Comment vivent les gens ? Pour répondre à Christophe Hordé, par Jean-Claude Balbot

Billet invité, en réponse au billet de Christophe Hordé

Cet homme a malheureusement raison quant à ses conclusions. Cet homme est aussi mes voisins à lui tout seul !

La question de l’économie agricole bretonne est une aporie. Soit nous nous enfonçons dans le processus industriel actuel et nous connaissons la fin du film : destruction d’emplois, concentration du capital, et pour ne pas entraver la sacro-sainte « compétitivité », liberté d’entreprendre : « l’environnement ça suffit ! ». Soit nous changeons de pied, allons vers des processus de production plus demandeurs de main d’œuvre, et ils existent même en circuit industriel, et nous nous trouvons face à la diminution, ou du moins au changement de qualité, des emplois de l’agro-industrie dans laquelle travaillent tant de mes voisins. Personne n’arrive à trancher. Le ministère cherche à ménager la chèvre et le chou. Plus la chèvre tout de même. J’en connais un rayon là-dessus que je ne peux pas faire tenir en quelques lignes. Un film (« Entrée du personnel ») sorti en salle il y a un an, montrait bien le dilemme : les ouvrières que vous voyiez s’esquinter la santé sur les chaines de découpe de l’agro-alimentaire, s’il vous venait un instant l’idée de les plaindre et de souhaiter que leurs tâches soient accomplies par des robots, à l’instant suivant l’une d’elles vous rappelait que son salaire, aussi faible soit-il, lui permettait de nourrir ses enfants.
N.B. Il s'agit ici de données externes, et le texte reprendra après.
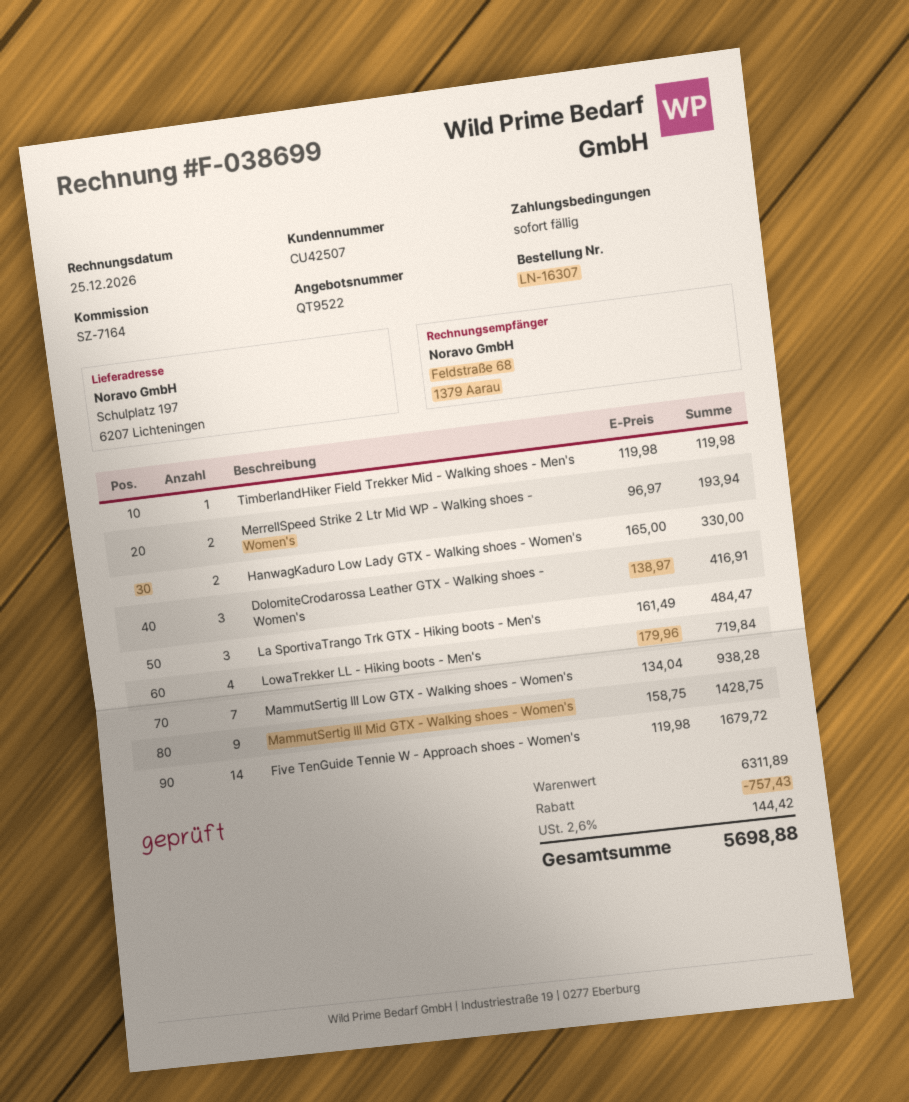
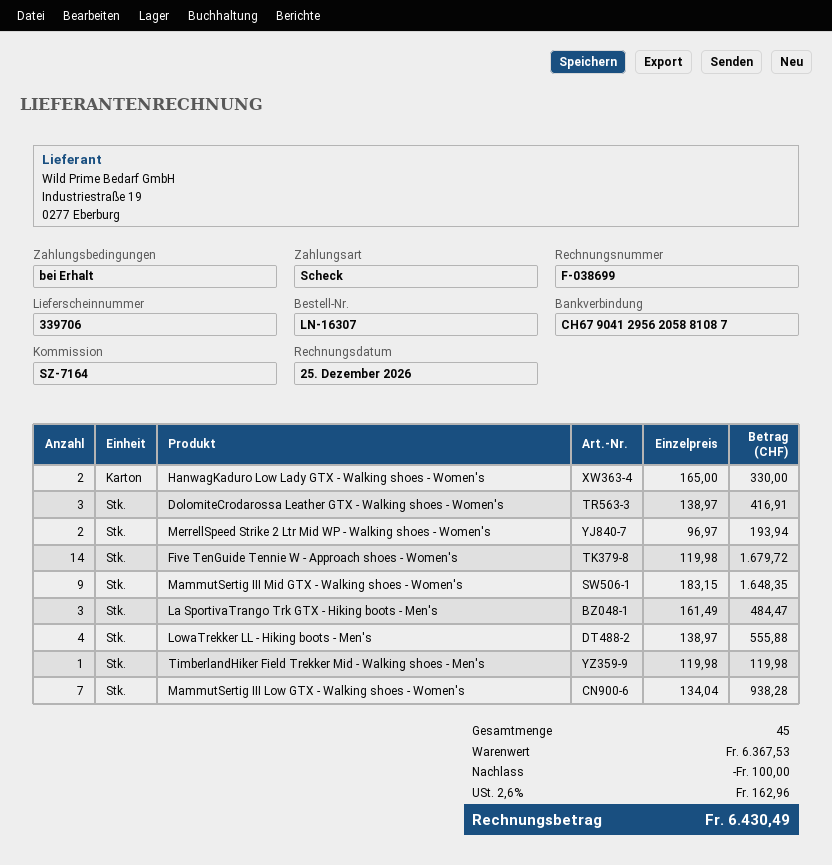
LowaTrekker LL - Hiking boots - Men's: 4 x 179.96 = 719.84 -> 4 x 138.97 = 555.88
MammutSertig III Mid GTX - Walking shoes - Women's: 9 x 158.75 = 1428.75 -> 9 x 183.15 = 1648.35
subtotal: 6311.89 -> 6367.53
discount: 757.43 -> 100.00
tax: 2.6% = 144.42 -> 2.6% = 162.96
total: 5698.88 -> 6430.49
Nous, paysans, avons d’ailleurs beaucoup de mal à faire le lien avec les salariés de l’agro-industrie. Cet automne nous étions deux seuls paysans à avoir rendu visite au piquet de grève chez GAD à Landivisiau en un mois. Et nous faisions la transformation et la vente directe de nos produits ! De grandes quantités de travaux existent qui vont tous dans le même sens : plus vous êtes économes dans la production, plus votre revenu augmente. Si vous faites du « circuit court », vous faites un transfert de revenu de l’industrie (et ses salariés entre autres) vers les paysans et artisans. Je suis en train, avec d’autres, de bâtir les deuxièmes Rencontres Nationales Des Agricultures. Nous les consacrons cette année à l’emploi paysan et rural. Je viens d’ailleurs de rencontrer Bernard Friot à ce sujet. Ses propos sont iconoclastes pour un travailleur indépendant comme moi. Mais nous allons le faire intervenir. Nous cherchons un contact disponible dans les syndicats ouvriers. Nous faisons face, nous plus que d’autres car habitués à penser hors cadre, à un nombre important de personnes qui en ont marre de produire n’importe quoi dans des conditions démotivantes. Elles quittent les chaînes et souhaitent s’installer à la campagne et y travailler. Tout est à réorganiser et nous n’en prenons pas le chemin.